And then from 15 to about 25, it's almost de minimis.
They're maybe $10 a year, $15 a year.
And then from there up, it gets heavier.
So it's a progressive tax.
We've taken the regressivity out of the value added by this scheme that they've come up with.
Because the headlines say, at a time of economic slump, this crazy president has advocated new taxes.
And it just doesn't make any sense.
And the average working guy at the plant gate says, geez, I'm already breaking my factory taxes.
And now he comes along.
I am afraid so.
I don't trust my own political judgment on this.
I think from a standpoint of age of parochial schools, real property taxes, getting a value added in this country is what we should do.
But from the standpoint of its effect on your elections
uh it maybe it's something we should do in the second term i just don't know uh i'm too close to the forest right now and the society of broken schools would be the only thing that would really change votes for us that might change yeah we just got that across to the catholic hierarchy
Well, and you could go into the state of Indiana and say, you people are now paying real estate taxes for the support of your schools, and every one of you with two children or with a house, a $20,000 house, is paying umpty-umpty $100, and I propose to put an end to that.
Now, that's, you know.
I've got quite a list of things, and...
Tomorrow afternoon I can take you through those if you'd like me to.
I didn't bring that with me.
But what we've tried to do is take those issues that we outlined last night, match them up with what we're doing now, and fill in the gaps.
And so we've got quite a bit on jobs.
We've got a continuing thing on crime, on the environment, that sort of stuff.
R&D is now in sufficiently crystallized form, and we can begin to see the cost of it, and it's within limits.

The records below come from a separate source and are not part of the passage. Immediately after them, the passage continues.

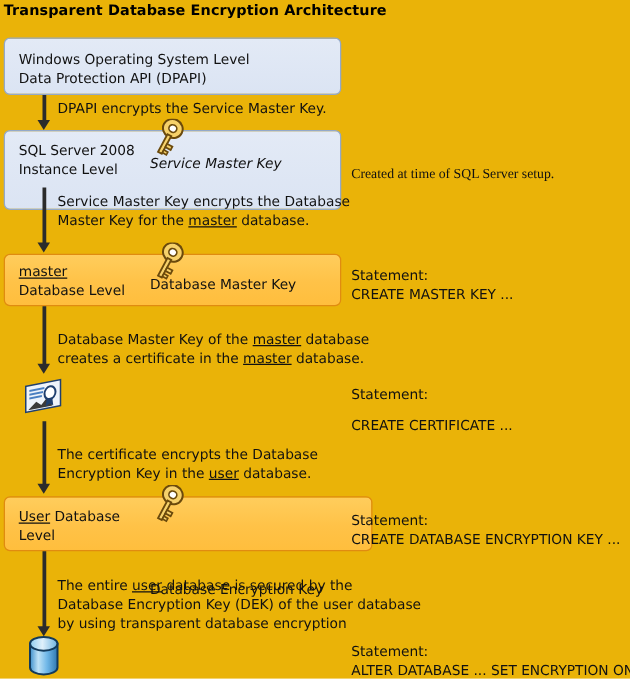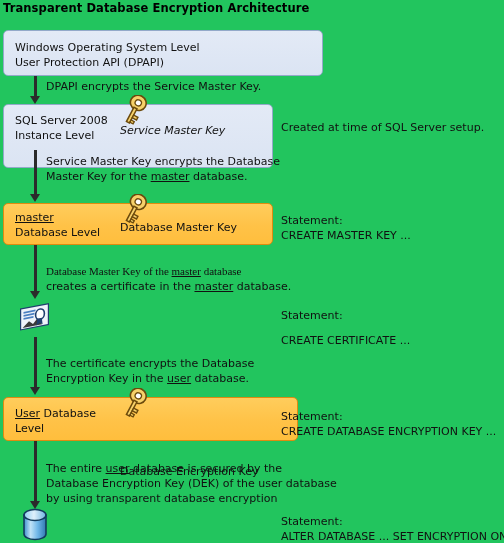"Transparent Database Encryption" #page { background: #22c55e -> #eab308 }
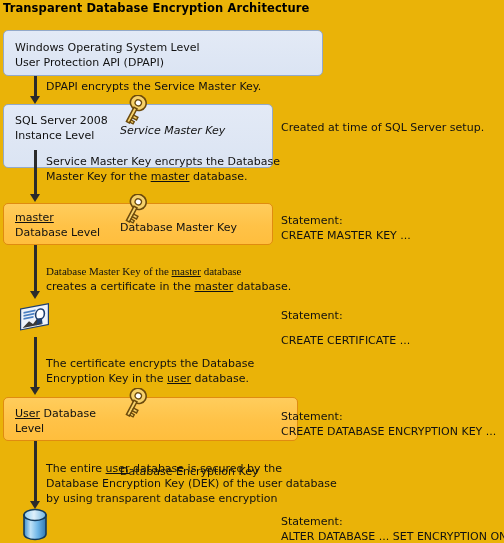"Windows Operating System Level" div.box { width: 320px -> 270px }
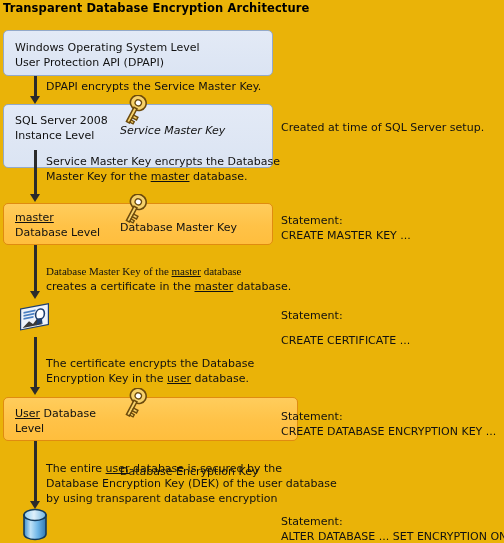"User Protection API (DPAPI)" div.lbl-left { text: User -> Data }
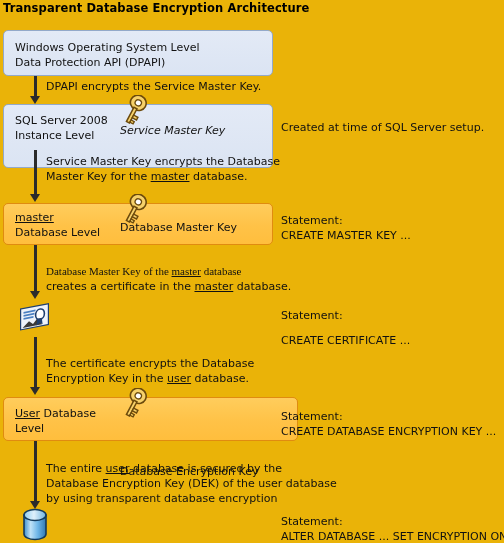"Created at time of SQL" div.stmt { font-family: none -> Liberation Serif, serif; top: 120px -> 132px }
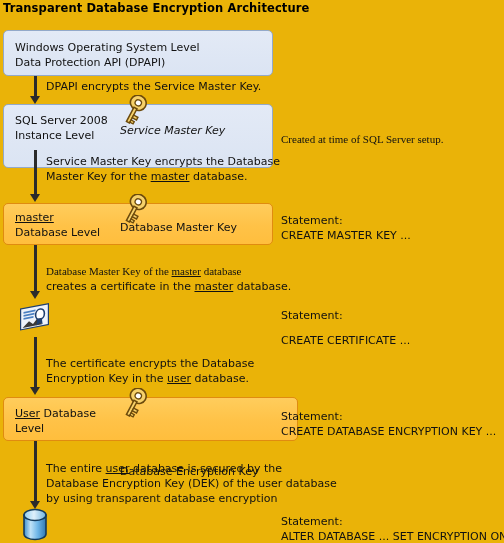"Database Master Key of the" div.note { font-family: Liberation Serif, serif -> none }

We did some fairly exciting stuff there.
Let's see, what else was on that list?
Agent, Vietnam veterans.
To be frank, we did what I think we needed, and the only thing I think we needed, and something to do those things.
But we'll...
assistance that there can be in the systems of economy.
I don't think that we need issues at this point.
I quite think that right now, John, for better or for worse, we're stuck with what the hell it is.
And I say, well, in the domestic field, you know, you've got the line of evidence and all that.
We offer no programs.
Well, in fact, we've offered two of them.
That program's coming out of our ears.
We've got them, for Christ's sakes.
What do we want?
Right.
I'll tell you, we have nothing of any visibility in education.
Now, everybody says, well, education is way down on the shopping list, and it is.
It's clean, it's attractive, it's oriented to kids, it's almost unarguable in terms of the future of the country, and it's offbeat enough.
It's offbeat, too.
It's not in the mainstream of
conventional Nixon politics.
It's not law and order.
It's not foreign.
It's a little bit odd.
And for that reason, it's attractive to me as being a kind of a, as a broadening kind of thing, an outreach kind of thing where you bring in people, any age doesn't mean foreign.
So, yeah, oh, they, it'll just ring like a bell with them.
It will grab in a lot of people that otherwise we're not going to get.
It solves the problem of ghetto schools.
You can go into the urban areas where schools are running down and you've got something to talk about so you don't have to talk about blacks and whites and manpower training and that kind of stuff.
And you can talk about kids and schools and a bright new America.
It gives you a talking leg that you don't have.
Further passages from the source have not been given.